Va camino de la primera década de vida una plataforma que se dio en llamar ‘Movimiento por un Ciclismo Creíble’, y que después de este tiempo sigue sin ser, del todo, el aglutinador del ciclismo profesional en la lucha contra el dopaje. De momento, apenas hay siete equipos WorldTour adheridos al movimiento, y eso que de parte de los organizadores de carreras se le ha dado impulso importante.

Por ejemplo, el Tour de Francia –y, por tanto, también ASO- ha manifestado públicamente su apoyo al mismo. Por sí solo esto ya es un espaldarazo importante. Sin embargo, entre los equipos no acaba de tener todo el respaldo deseado. Hay que tener en cuenta también que el Movimiento surgió como respuesta dentro del propio ciclismo para trasladar una imagen de tolerancia cero contra el dopaje. Es más: los propios equipos adoptaban unas normas complementarias y aún más duras que las mismas de la UCI y la AMA en contra de las prácticas prohibidas o siquiera sospechosas.

A día de hoy, donde más aceptación parece haber encontrado es en la segunda división: la Profesional Continental, con 22 de los 27 equipos  de la categoría agregados, entre ellos Caja Rural-RGA y Euskadi-Murias. Sin embargo, hay que ser realistas: todo lo que no sea una representación nutrida de conjuntos WorldTour no le puede dar al Movimiento una posición central. Es totalmente inviable. Tampoco entre los UCI femeninos hay un gran respaldo: seis conjuntos del casi medio centenar en activo.

Abandonos

Uno de los desencuentros más sonados fue el del Katusha en 2016. El equipo ruso vivió varios positivos –Vorganov, Caruso y Paolini- en un período muy corto de tiempo. La UCI dictaminó que no era necesaria una sanción colectiva al conjunto ruso. Sin embargo, el MPCC establecía que sí, que era pertinente un castigo a todo el equipo.

Giampaolo Caruso (Katusha)

Giampaolo Caruso (Katusha)

Así pues, encontrando un conflicto legal entre ambos organismos, el equipo decidió abandonarlo aunque reconoció en el mismo comunicado del anuncio que la plataforma había servido para instaurar una mejor imagen del deporte contra el dopaje. También Orica-Scott –ahora Mitchelton-Scott- abandonó la organización por encontrar que el endurecimiento de las normas UCI había absorbido gran parte de sus demandas. Antes se había ido Astana, Lotto NL-Jumbo y Lampre –ahora UAE Emirates-.

Polémica con Froome

La última polémica del MPCC tuvo que ver con Froome y su caso del salbutamol, todavía en fase de resolución. El Movimiento pidió que el corredor fuese apartado por el equipo Sky. Formación que tampoco está dentro: de momento sólo lo integran, dentro del WT, el EF Education First-Drapac, Dimension Data, Groupama-FDJ, Sunweb, AG2R La Mondiale y Lotto Soudal.

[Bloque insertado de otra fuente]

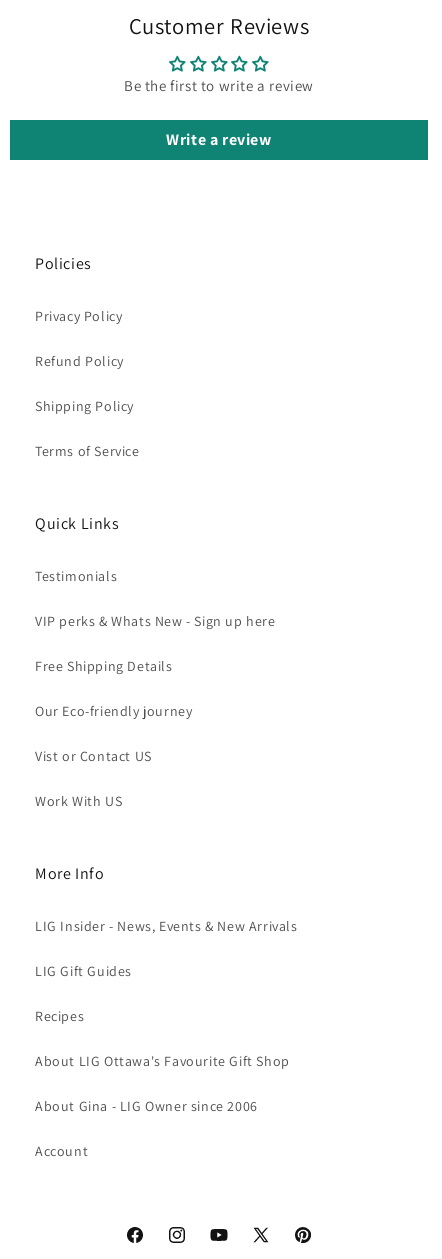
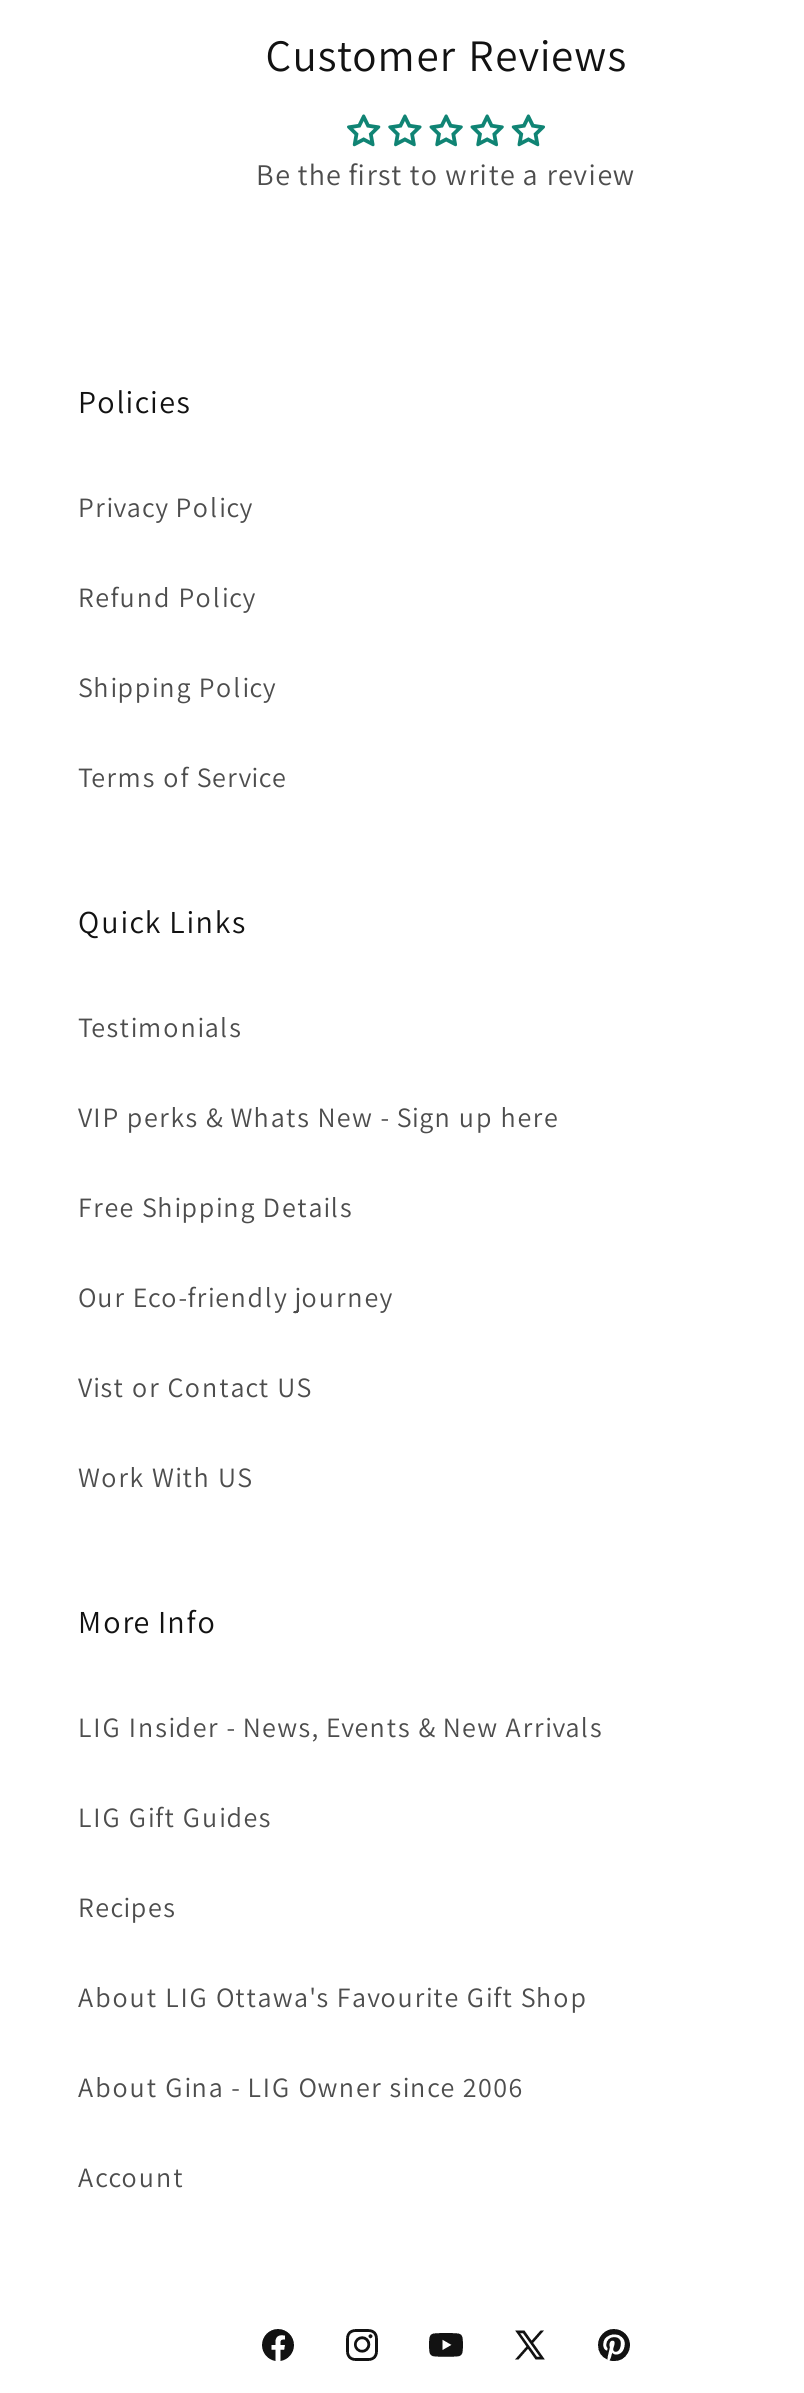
- Write a review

No todo son contras. De momento, muchos ciclistas se siguen enrolando en el MPCC motu proprio, hasta superar ya los 200 miembros. En el campo Continental es donde menos equipos hay que se hayan comprometido, apenas siete de las más de 150 formaciones continentales. Pero también es cierto que en esta categoría, en principio orientada a la formación y en transición entre el ciclismo amateur y el profesional, el pasaporte biológico no es obligatorio. El MPCC también hace sus propias pruebas. De hecho, hace unas dos semanas el organismo publicó que había efectuado 254 tests de cortisol, todos ellos negativos.

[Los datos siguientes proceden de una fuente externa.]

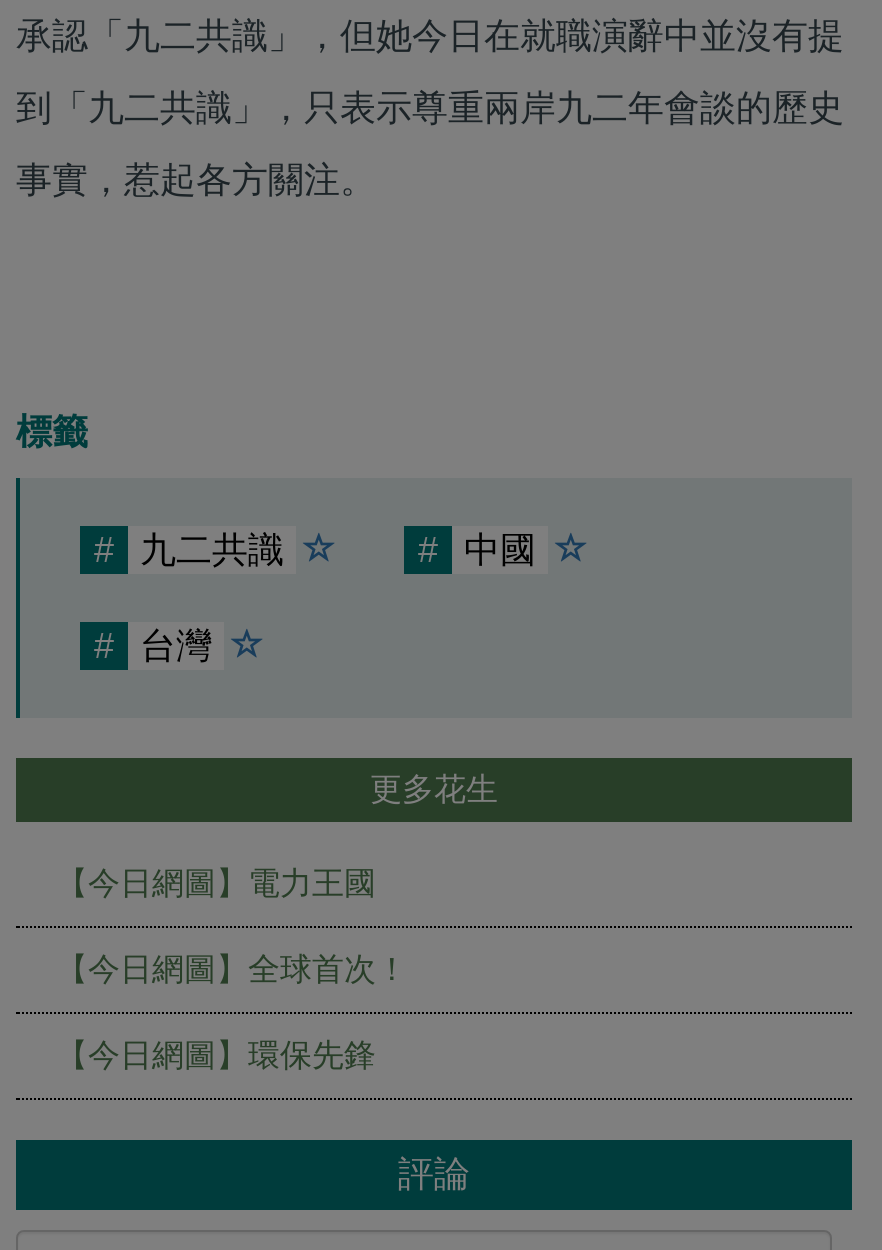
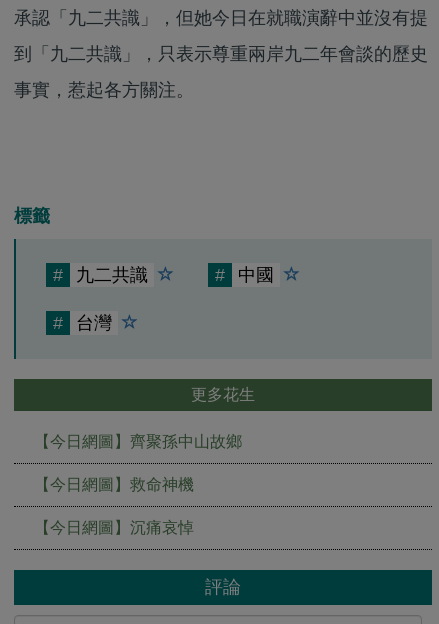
- 【今日網圖】電力王國
+ 【今日網圖】齊聚孫中山故鄉

- 【今日網圖】全球首次！
+ 【今日網圖】救命神機

- 【今日網圖】環保先鋒
+ 【今日網圖】沉痛哀悼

Así pues, estamos ante un movimiento que se ha anotado éxitos evidentes. La UCI ha asumido parte de sus demandas y necesidades reglamentarias. Además, ha conseguido el apoyo de estamentos importantes como la propia UCI o carreras de primer orden. Pero le falta lo más importante: el respaldo de la elite ciclista mundial.